Differences are inevitable in any relationship. However, when those differences escalate to the point of violence or a threat of violence, the court may impose a protective order against the alleged aggressive party.
Basically, a protective order, as the name suggests, is meant to protect the alleged victim from physical, emotional, verbal or sexual abuse. If there is an active order of protection against you, it is important that you comply with its terms. A violation is a serious offense that can lead to an arrest.
Every order of protection is unique. That said, here are common ways you might violate an active order of protection.
Contacting your victim
Typically, a protective order will bar you from coming into contact with your accuser. The order will often require you to keep a certain distance from the victim. It will also bar you from contacting them in any way, except under specific conditions. Whether you believe the order was justified or not, do not contact your accuser in an attempt to straighten out things. They might use this as evidence that you are attempting to defeat justice.

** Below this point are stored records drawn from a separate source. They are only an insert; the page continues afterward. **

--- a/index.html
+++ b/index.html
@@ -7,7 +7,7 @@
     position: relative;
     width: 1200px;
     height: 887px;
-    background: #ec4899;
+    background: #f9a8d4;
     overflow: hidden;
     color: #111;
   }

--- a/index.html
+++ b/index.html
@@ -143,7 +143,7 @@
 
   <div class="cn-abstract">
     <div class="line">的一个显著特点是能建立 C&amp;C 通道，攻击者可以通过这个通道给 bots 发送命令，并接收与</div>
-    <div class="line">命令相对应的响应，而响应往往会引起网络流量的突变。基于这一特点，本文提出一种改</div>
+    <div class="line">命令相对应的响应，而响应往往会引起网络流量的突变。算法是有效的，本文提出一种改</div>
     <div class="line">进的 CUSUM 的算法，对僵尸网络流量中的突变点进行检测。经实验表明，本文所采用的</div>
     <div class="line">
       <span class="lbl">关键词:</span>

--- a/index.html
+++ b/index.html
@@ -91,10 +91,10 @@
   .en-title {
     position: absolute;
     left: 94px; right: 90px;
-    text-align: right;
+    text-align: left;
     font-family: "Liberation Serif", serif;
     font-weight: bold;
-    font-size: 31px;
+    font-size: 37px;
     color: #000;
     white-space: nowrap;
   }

What if they contact you instead? Well, this too can be tricky. If you have to contact your accuser, demand that such meetings happen in the presence of your legal counsel.
Refusing to leave the home
Most often, the domestic violence-related order of protection may direct you to leave the home you are currently sharing with your accuser. The court may direct the cops to accompany you to the home so you can collect your personal effects. Refusing to leave the home if the court directs you to do so could amount to contempt, and this can land you in serious trouble with the law.
Protecting your rights
While the terms of a protective order may be complicated, it is in your best interest that you strictly adhere to them. Learning how South Dakota protective orders work can help you protect your rights and interests if there is one taken out against you.